▸ Data for processing:
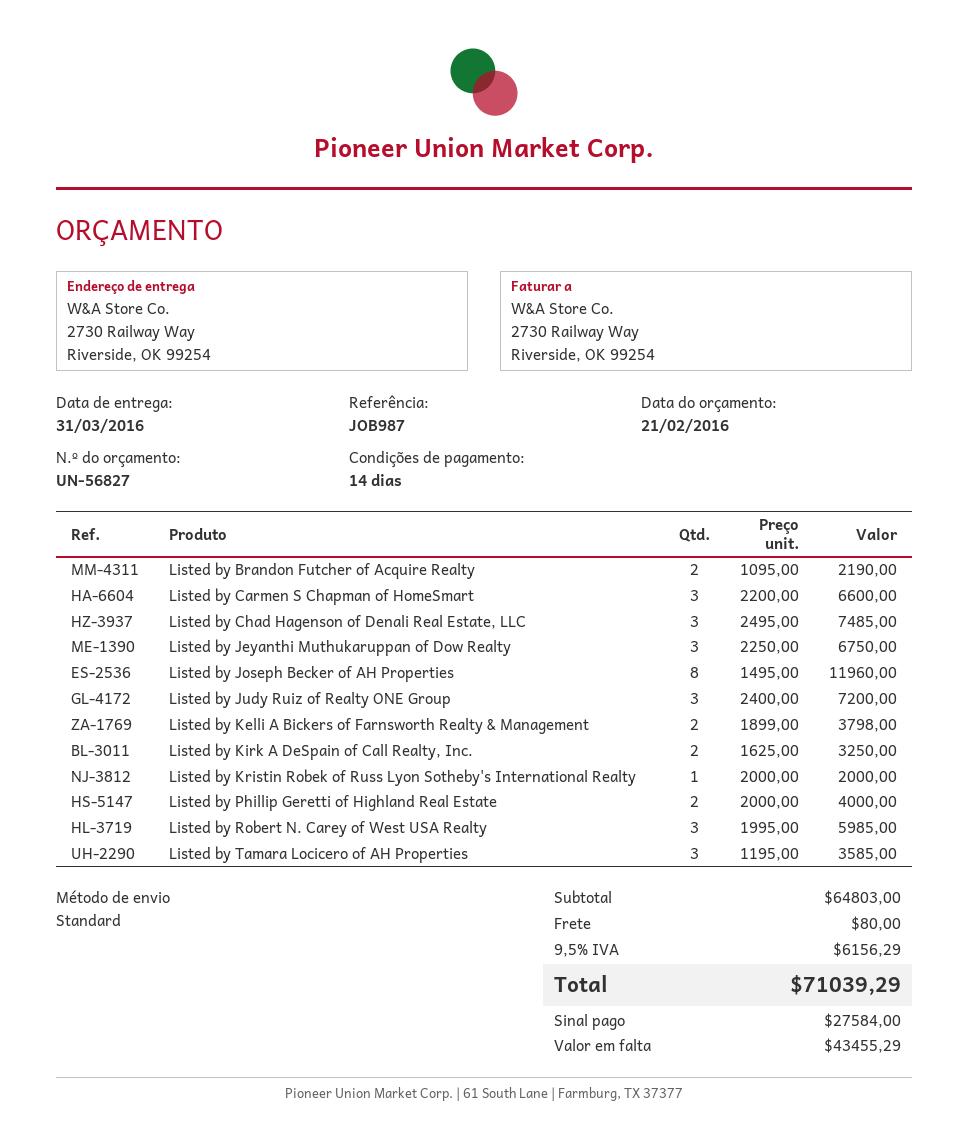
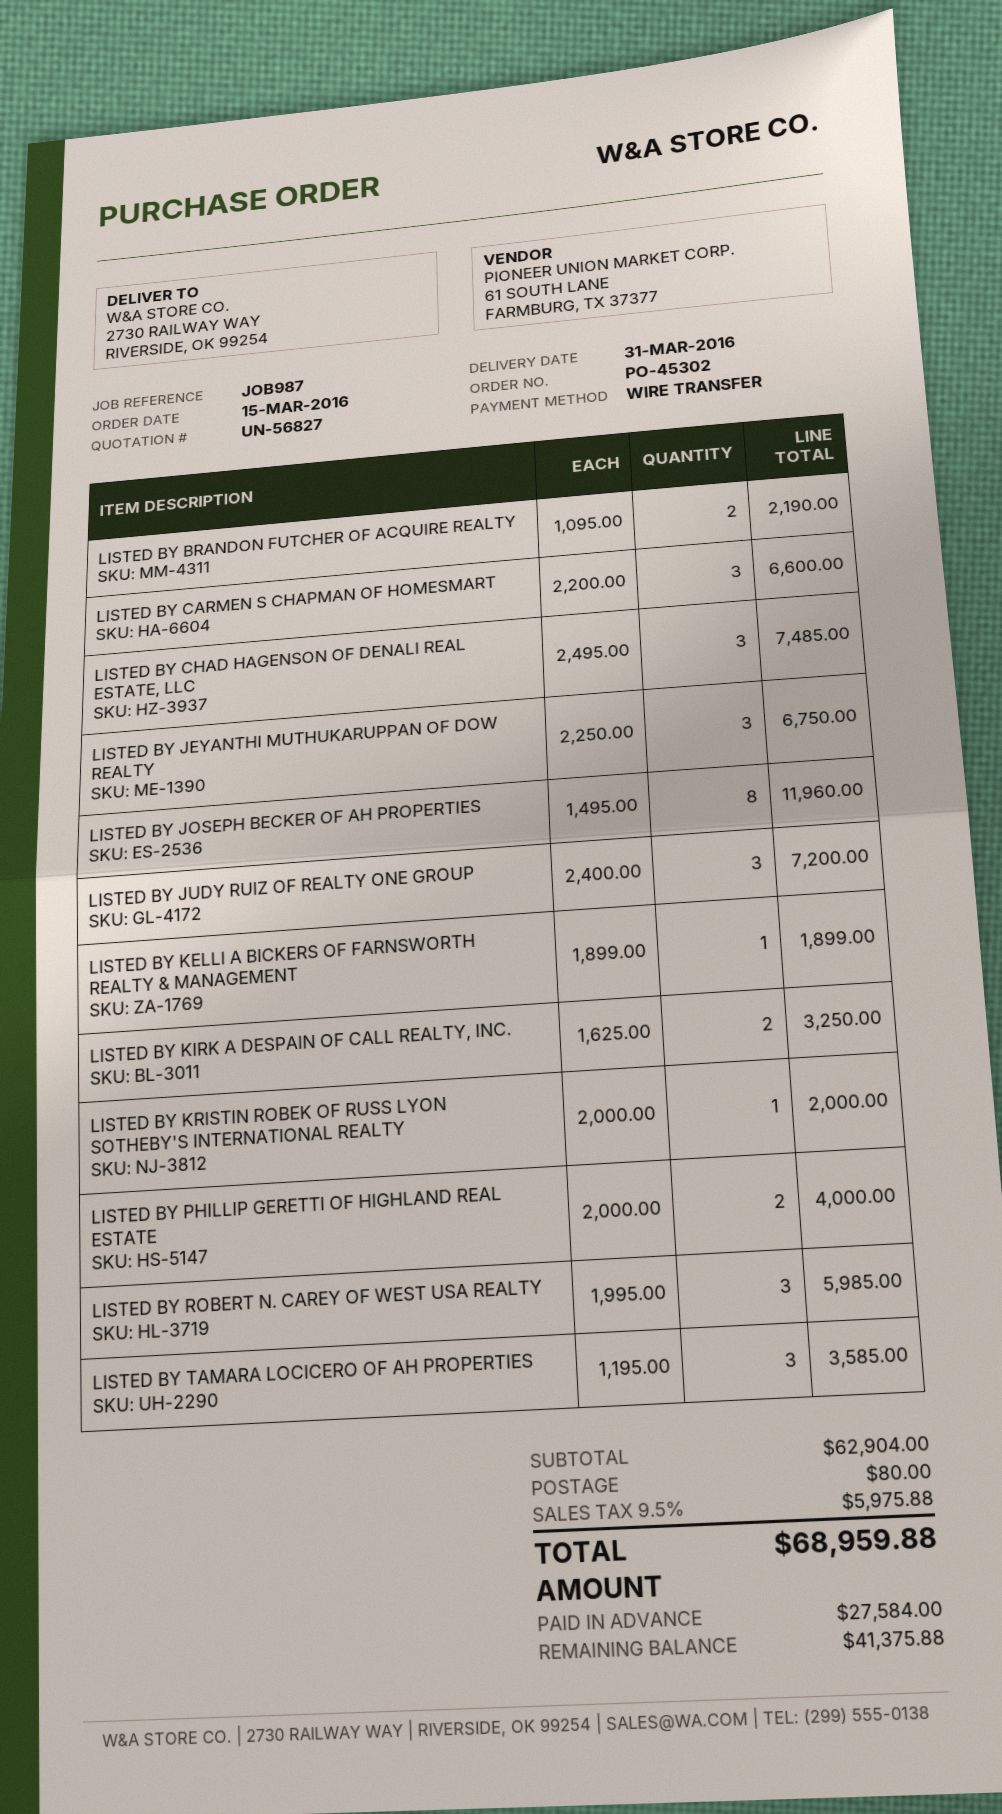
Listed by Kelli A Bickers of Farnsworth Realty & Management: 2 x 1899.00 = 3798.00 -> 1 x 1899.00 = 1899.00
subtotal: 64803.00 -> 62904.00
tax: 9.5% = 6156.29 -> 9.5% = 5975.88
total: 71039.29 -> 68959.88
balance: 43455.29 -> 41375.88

==

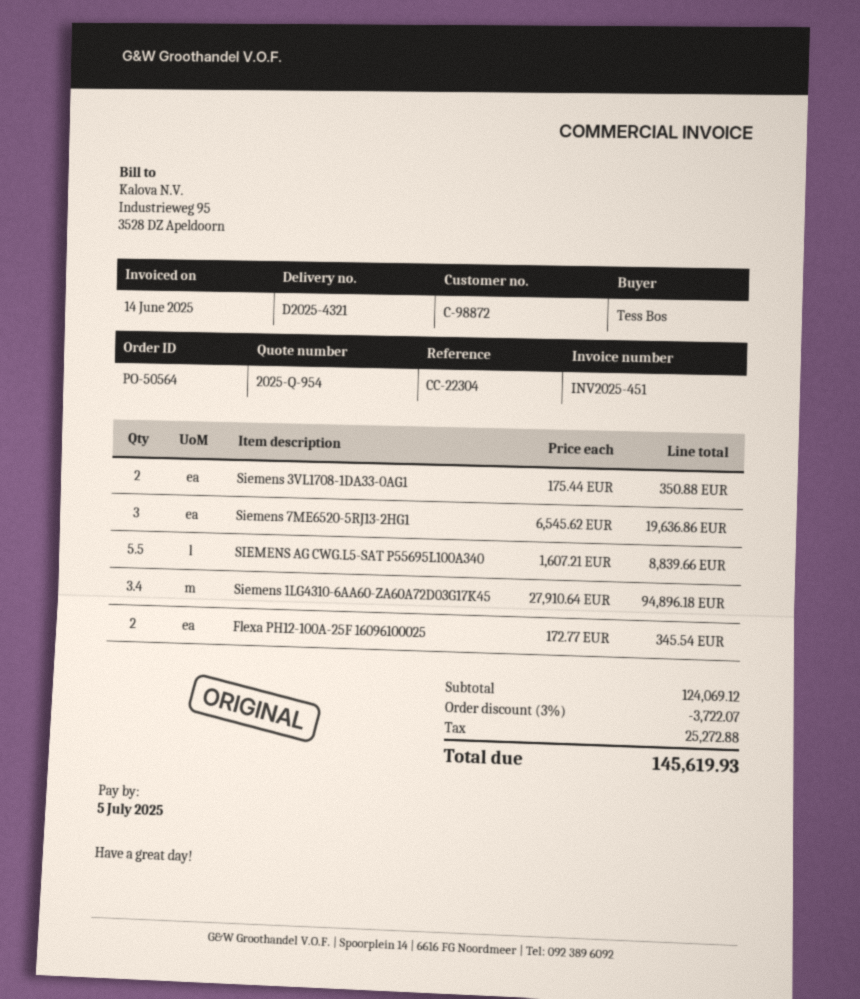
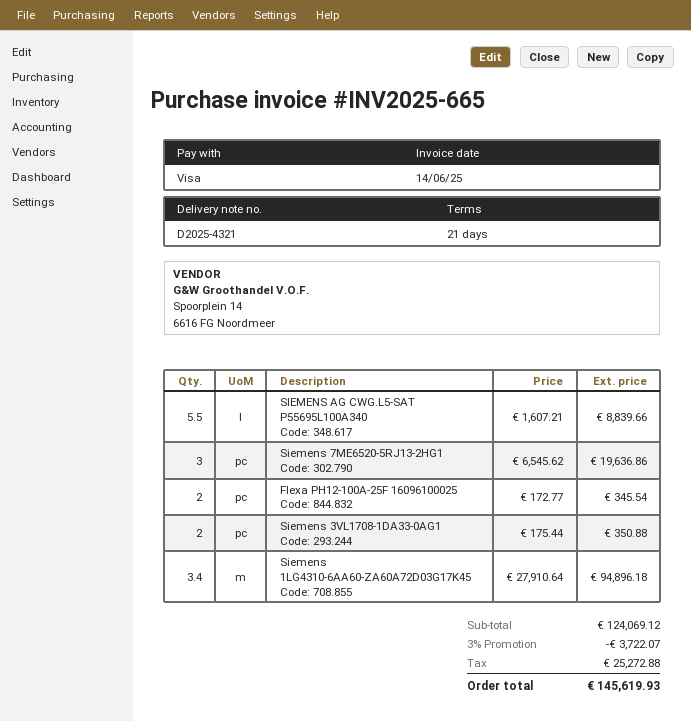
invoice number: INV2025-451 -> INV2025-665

▸ Task goal: Considering only the material above, set down every line from the one with "subtotal: 64803.00 -> 62904.00" to the one with "balance: 43455.29 -> 41375.88", inclusive, exactly as written.

▸ Solution for this problem:
subtotal: 64803.00 -> 62904.00
tax: 9.5% = 6156.29 -> 9.5% = 5975.88
total: 71039.29 -> 68959.88
balance: 43455.29 -> 41375.88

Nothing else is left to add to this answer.